§ **WHAT THIS TASK INVOLVES**
Word-for-word transcription: reproduce all of the data, but not the pictures.

[Detected change data]

++++++++++++++++++++

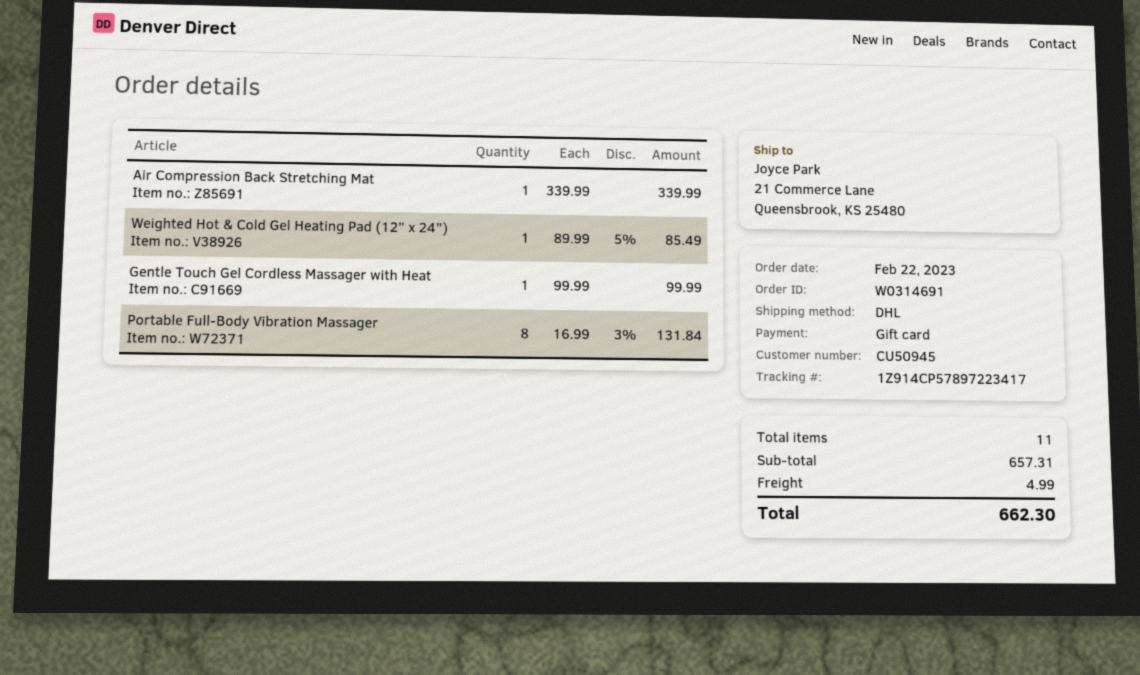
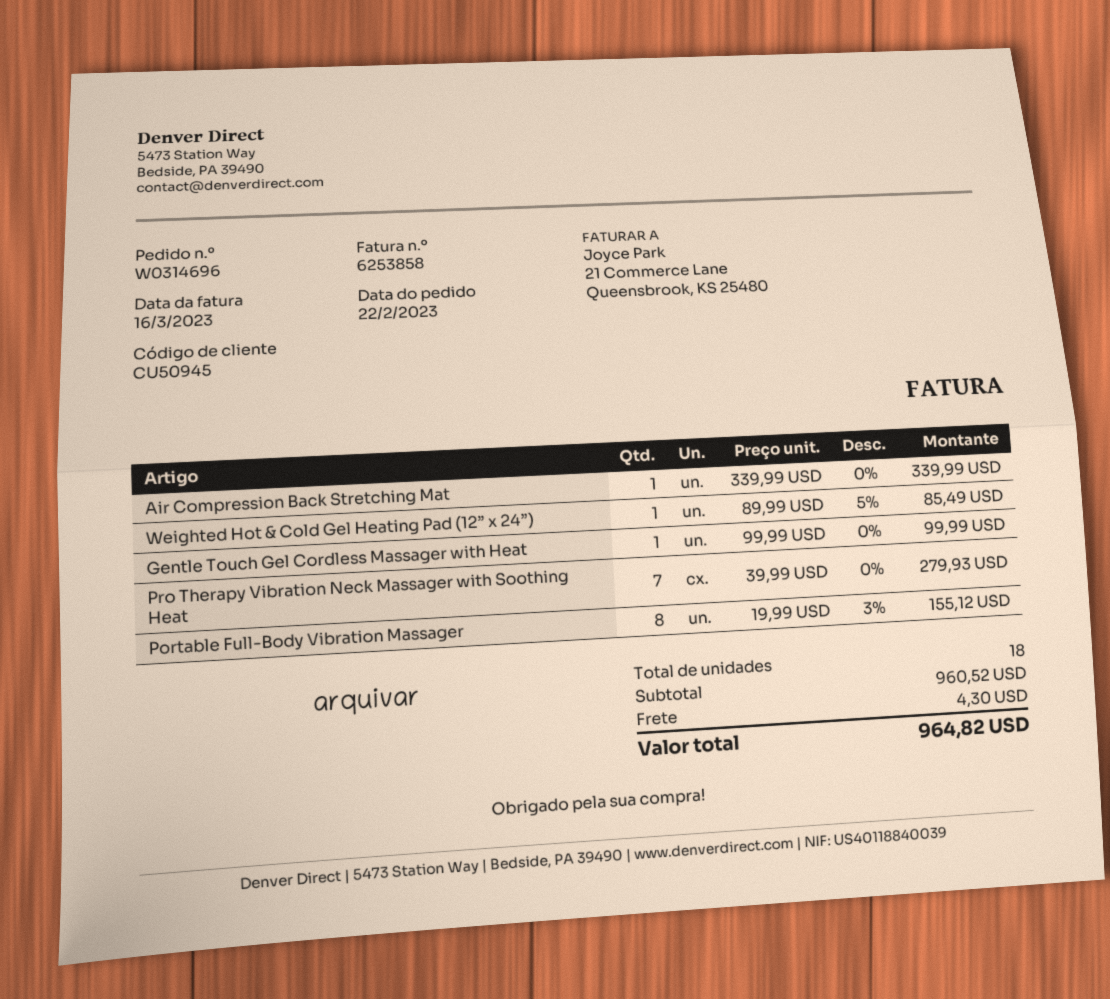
order number: W0314691 -> W0314696
Portable Full-Body Vibration Massager: 8 x 16.99 - 3% = 131.84 -> 8 x 19.99 - 3% = 155.12
Pro Therapy Vibration Neck Massager with Soothing Heat: none -> 7 x 39.99 = 279.93
total quantity: 11 -> 18
subtotal: 657.31 -> 960.52
shipping: 4.99 -> 4.30
total: 662.30 -> 964.82

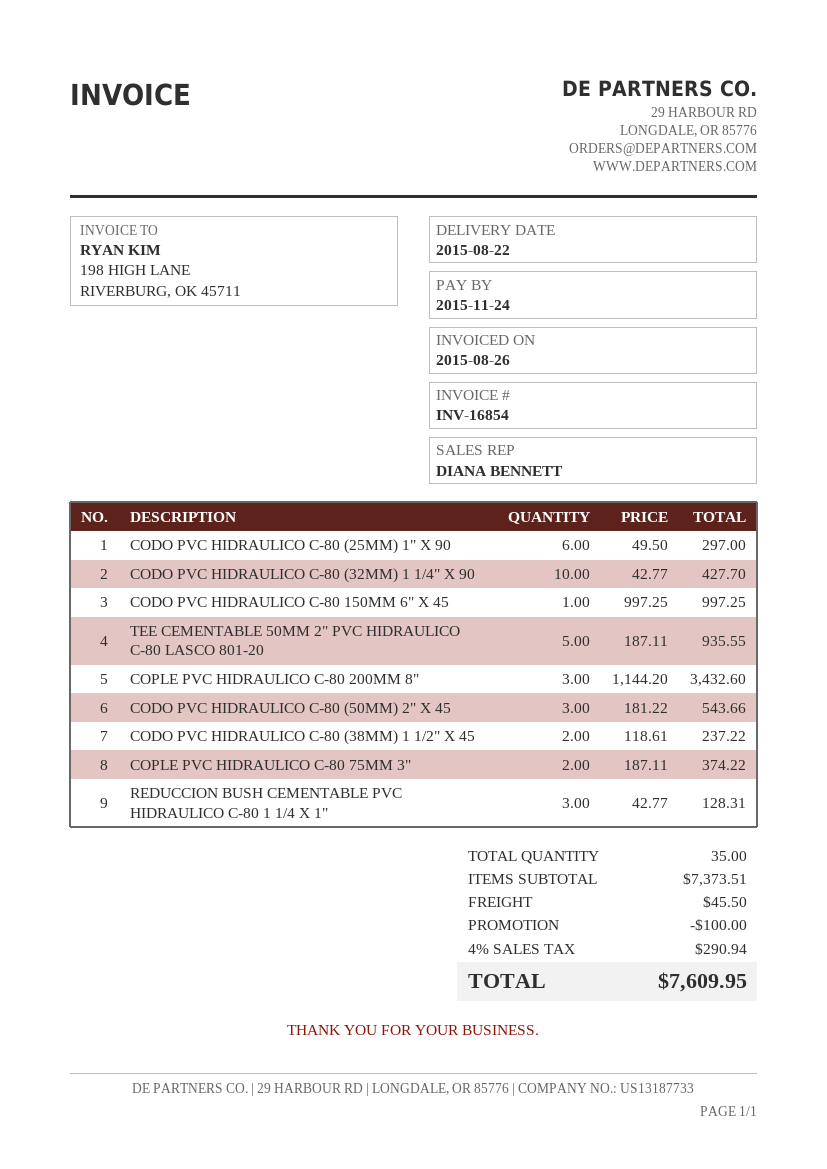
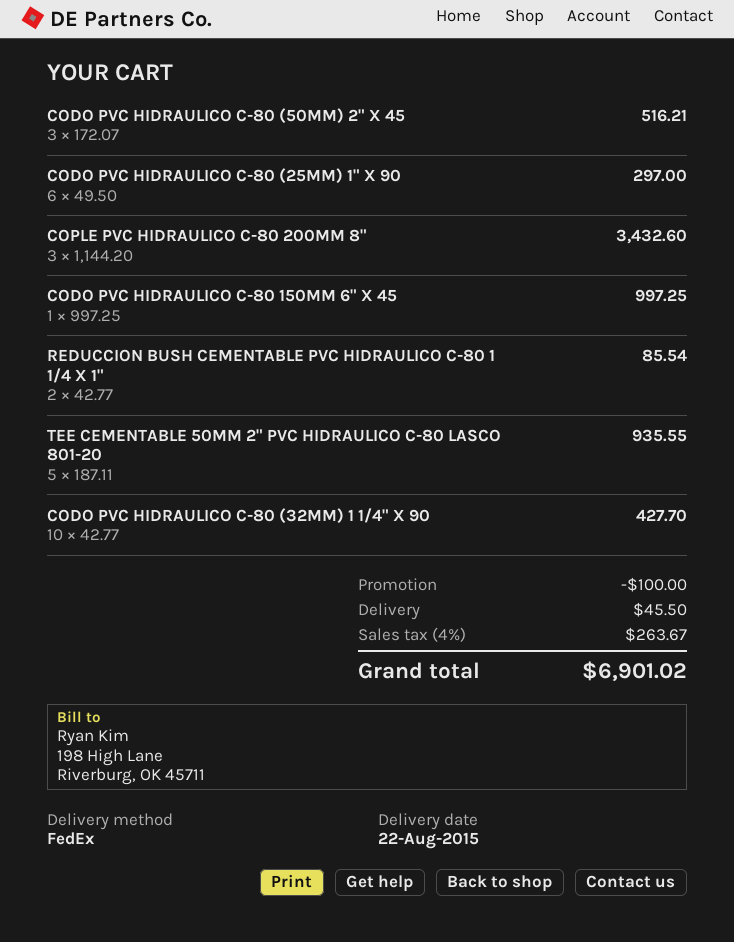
CODO PVC HIDRAULICO C-80 (50MM) 2" X 45: 3 x 181.22 = 543.66 -> 3 x 172.07 = 516.21
CODO PVC HIDRAULICO C-80 (38MM) 1 1/2" X 45: 2 x 118.61 = 237.22 -> none
COPLE PVC HIDRAULICO C-80 75MM 3": 2 x 187.11 = 374.22 -> none
REDUCCION BUSH CEMENTABLE PVC HIDRAULICO C-80 1 1/4 X 1": 3 x 42.77 = 128.31 -> 2 x 42.77 = 85.54
tax: 4% = 290.94 -> 4% = 263.67
total: 7609.95 -> 6901.02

++++++++++++++++++++

§ **ANSWER TO THE PROBLEM**
order number: W0314691 -> W0314696
Portable Full-Body Vibration Massager: 8 x 16.99 - 3% = 131.84 -> 8 x 19.99 - 3% = 155.12
Pro Therapy Vibration Neck Massager with Soothing Heat: none -> 7 x 39.99 = 279.93
total quantity: 11 -> 18
subtotal: 657.31 -> 960.52
shipping: 4.99 -> 4.30
total: 662.30 -> 964.82

CODO PVC HIDRAULICO C-80 (50MM) 2" X 45: 3 x 181.22 = 543.66 -> 3 x 172.07 = 516.21
CODO PVC HIDRAULICO C-80 (38MM) 1 1/2" X 45: 2 x 118.61 = 237.22 -> none
COPLE PVC HIDRAULICO C-80 75MM 3": 2 x 187.11 = 374.22 -> none
REDUCCION BUSH CEMENTABLE PVC HIDRAULICO C-80 1 1/4 X 1": 3 x 42.77 = 128.31 -> 2 x 42.77 = 85.54
tax: 4% = 290.94 -> 4% = 263.67
total: 7609.95 -> 6901.02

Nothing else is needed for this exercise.